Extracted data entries
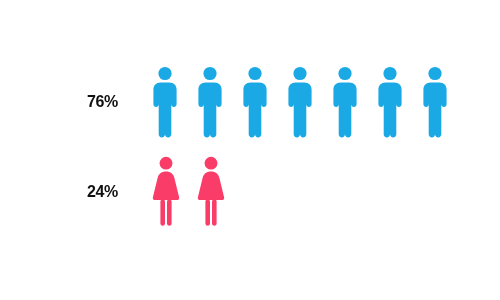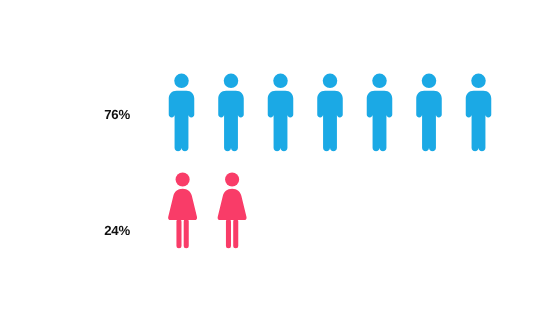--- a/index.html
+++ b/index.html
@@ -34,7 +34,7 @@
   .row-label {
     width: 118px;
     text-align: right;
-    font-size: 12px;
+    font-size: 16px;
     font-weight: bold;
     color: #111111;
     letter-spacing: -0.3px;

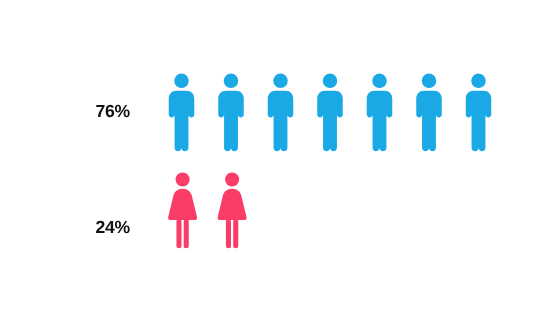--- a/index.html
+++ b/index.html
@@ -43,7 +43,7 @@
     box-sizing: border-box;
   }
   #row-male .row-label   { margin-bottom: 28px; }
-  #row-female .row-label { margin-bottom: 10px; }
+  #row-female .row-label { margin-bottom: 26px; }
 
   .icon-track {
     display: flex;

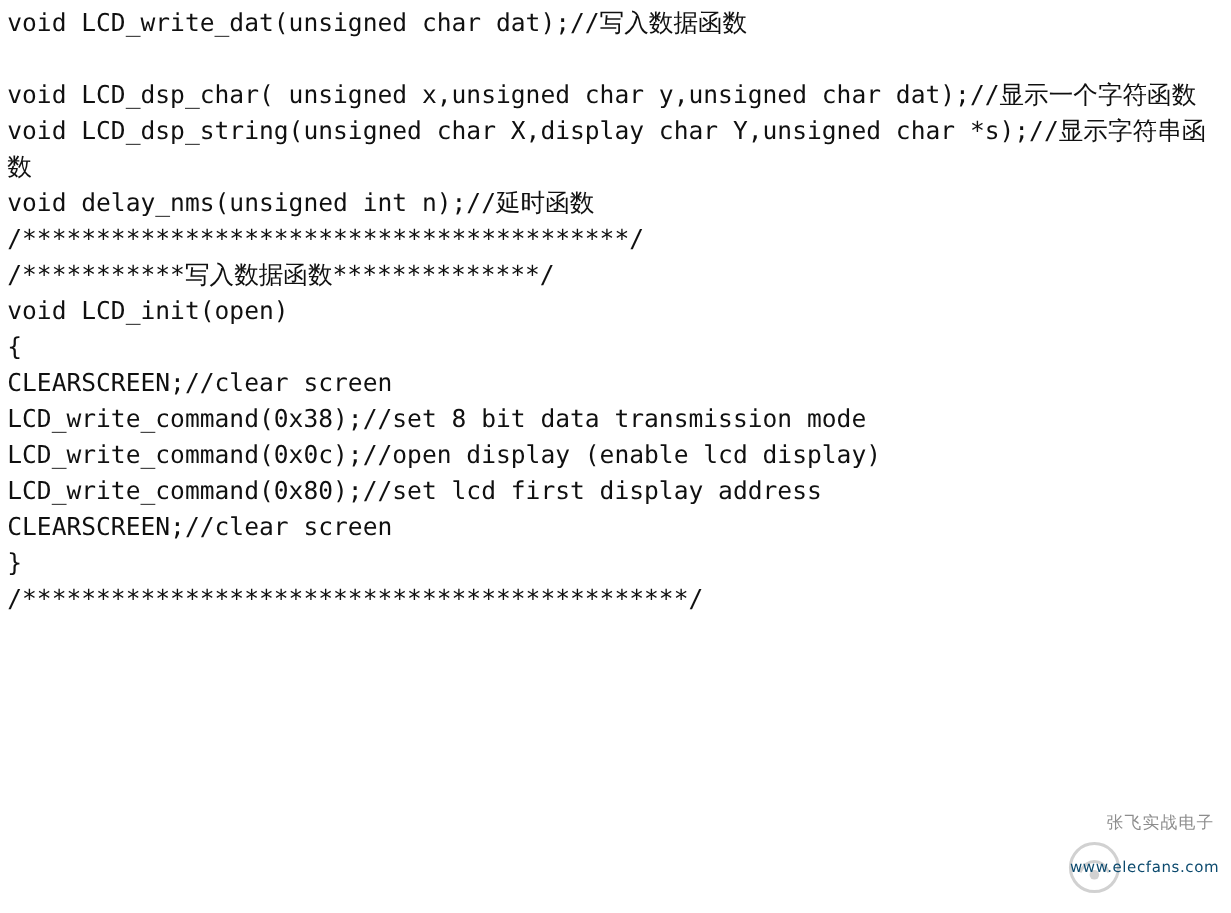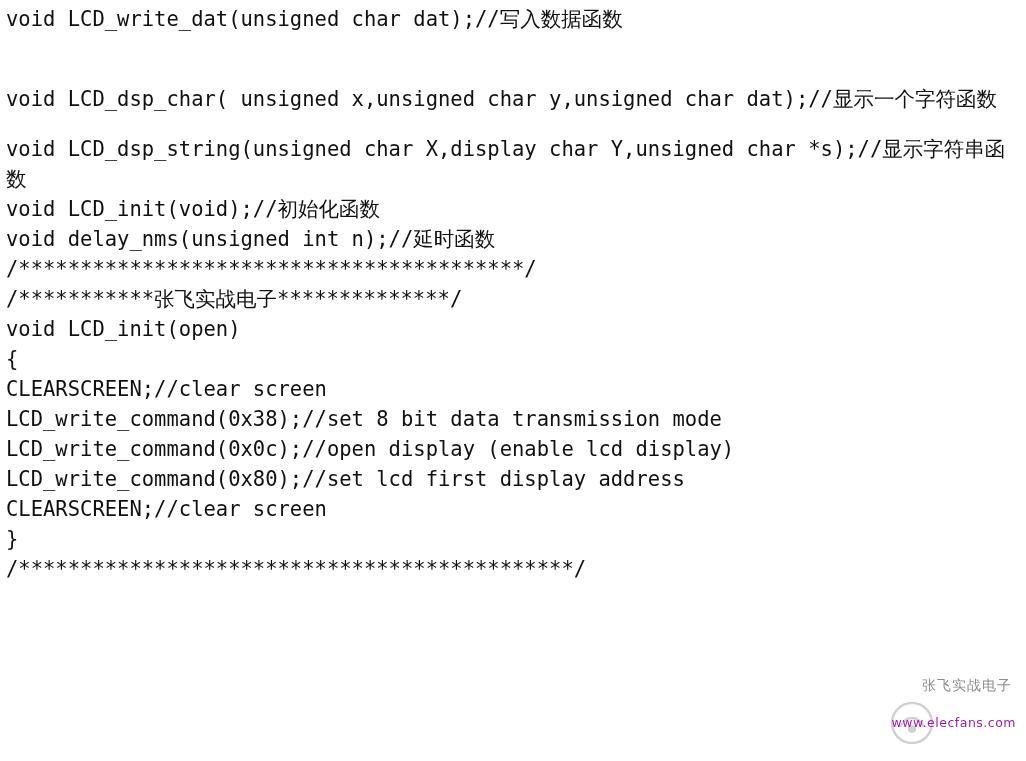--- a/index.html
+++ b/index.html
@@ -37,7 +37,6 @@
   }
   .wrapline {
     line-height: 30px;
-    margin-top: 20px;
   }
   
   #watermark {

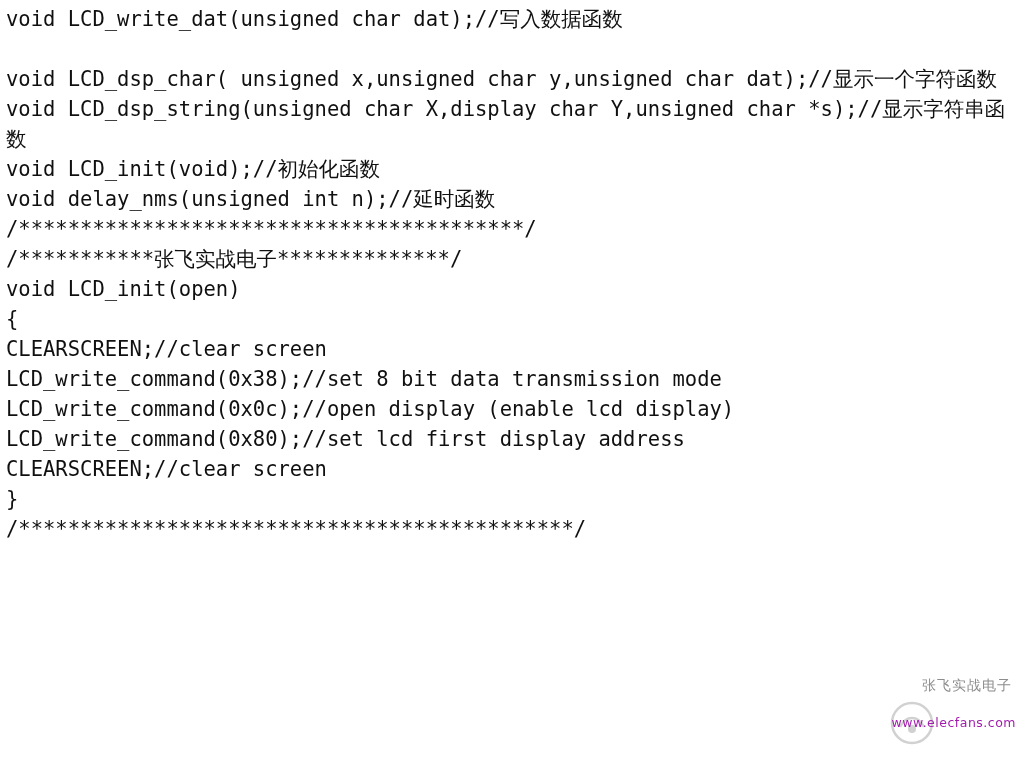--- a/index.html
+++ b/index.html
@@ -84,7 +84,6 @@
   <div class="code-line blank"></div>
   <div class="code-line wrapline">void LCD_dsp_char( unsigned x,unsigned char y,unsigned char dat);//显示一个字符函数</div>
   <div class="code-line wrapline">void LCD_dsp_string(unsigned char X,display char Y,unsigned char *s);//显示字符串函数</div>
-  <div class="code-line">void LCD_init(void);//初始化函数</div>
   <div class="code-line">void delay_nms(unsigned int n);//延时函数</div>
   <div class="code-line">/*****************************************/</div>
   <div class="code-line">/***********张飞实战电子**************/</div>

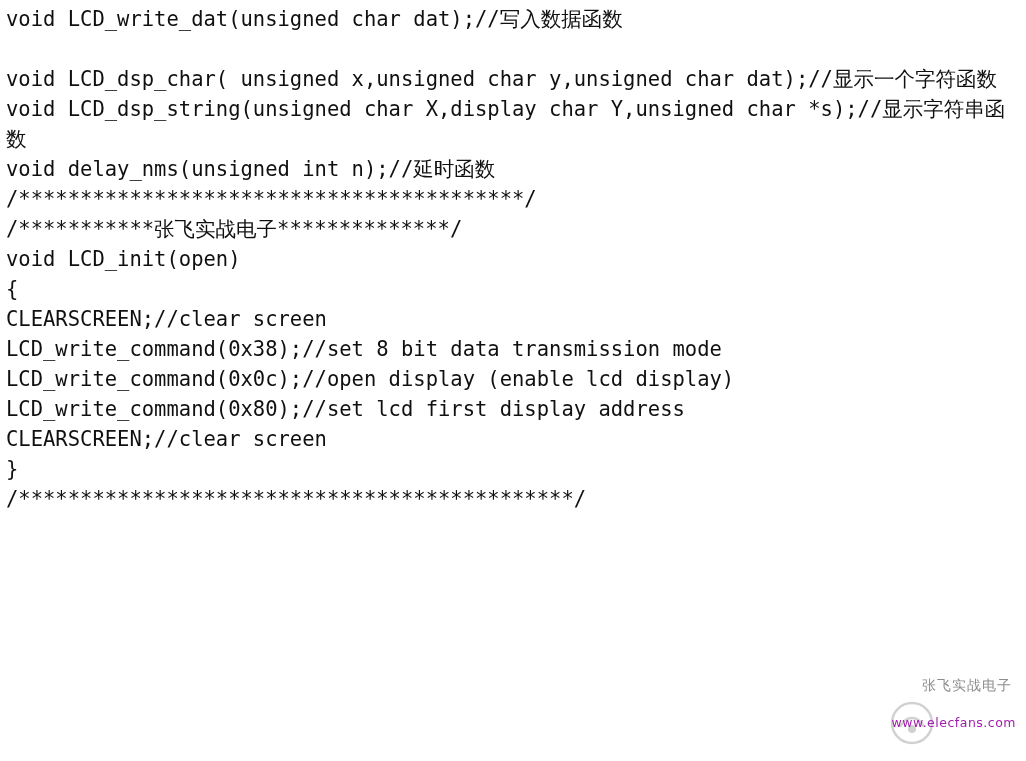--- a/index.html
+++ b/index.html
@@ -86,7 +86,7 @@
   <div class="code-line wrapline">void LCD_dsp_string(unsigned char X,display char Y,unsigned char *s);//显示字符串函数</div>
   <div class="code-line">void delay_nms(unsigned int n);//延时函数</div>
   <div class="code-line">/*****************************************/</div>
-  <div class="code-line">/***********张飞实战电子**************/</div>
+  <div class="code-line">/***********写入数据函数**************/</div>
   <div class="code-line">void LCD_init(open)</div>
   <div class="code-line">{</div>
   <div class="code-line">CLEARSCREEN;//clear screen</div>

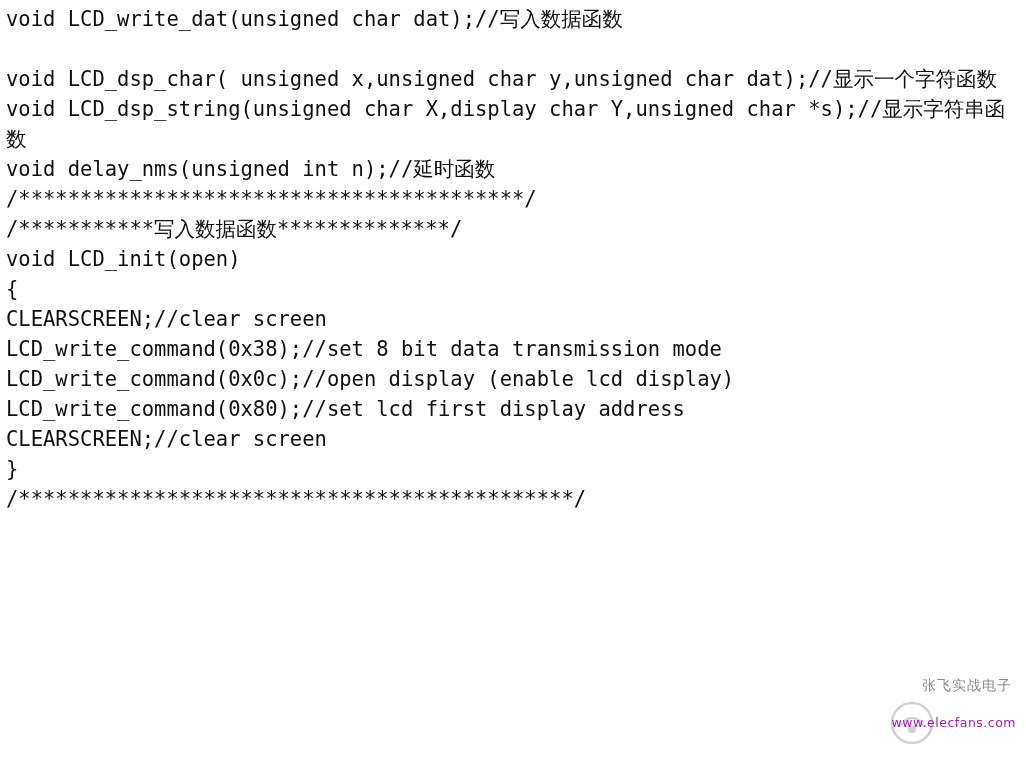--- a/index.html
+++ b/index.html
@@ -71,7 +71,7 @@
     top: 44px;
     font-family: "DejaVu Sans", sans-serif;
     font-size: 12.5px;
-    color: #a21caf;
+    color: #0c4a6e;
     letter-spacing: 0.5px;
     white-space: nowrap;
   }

...

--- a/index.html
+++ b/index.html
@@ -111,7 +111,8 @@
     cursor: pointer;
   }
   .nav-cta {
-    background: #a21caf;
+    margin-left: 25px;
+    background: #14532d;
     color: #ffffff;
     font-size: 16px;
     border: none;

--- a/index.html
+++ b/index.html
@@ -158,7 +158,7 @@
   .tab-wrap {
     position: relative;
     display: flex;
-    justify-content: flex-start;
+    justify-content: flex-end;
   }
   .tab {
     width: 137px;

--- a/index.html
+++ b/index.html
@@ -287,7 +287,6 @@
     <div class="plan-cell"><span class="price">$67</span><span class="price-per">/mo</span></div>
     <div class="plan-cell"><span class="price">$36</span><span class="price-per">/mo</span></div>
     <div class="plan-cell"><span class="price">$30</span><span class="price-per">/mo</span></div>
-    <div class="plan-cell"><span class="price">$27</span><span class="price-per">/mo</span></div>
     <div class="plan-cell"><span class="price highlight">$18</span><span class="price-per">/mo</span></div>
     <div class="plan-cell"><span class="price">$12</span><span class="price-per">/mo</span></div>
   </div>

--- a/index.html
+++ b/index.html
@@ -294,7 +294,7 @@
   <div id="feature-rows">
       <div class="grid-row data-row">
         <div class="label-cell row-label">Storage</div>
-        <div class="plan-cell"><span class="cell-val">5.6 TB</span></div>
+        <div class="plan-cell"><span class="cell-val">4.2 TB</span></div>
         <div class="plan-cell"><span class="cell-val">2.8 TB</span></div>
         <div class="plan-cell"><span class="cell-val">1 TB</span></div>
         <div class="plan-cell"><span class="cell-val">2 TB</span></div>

__ABOUT THIS TASK__: For each line in the data that contains the string "background", give a copy of that line.

__EXERCISE RESULT__:
-    background: #a21caf;
+    background: #14532d;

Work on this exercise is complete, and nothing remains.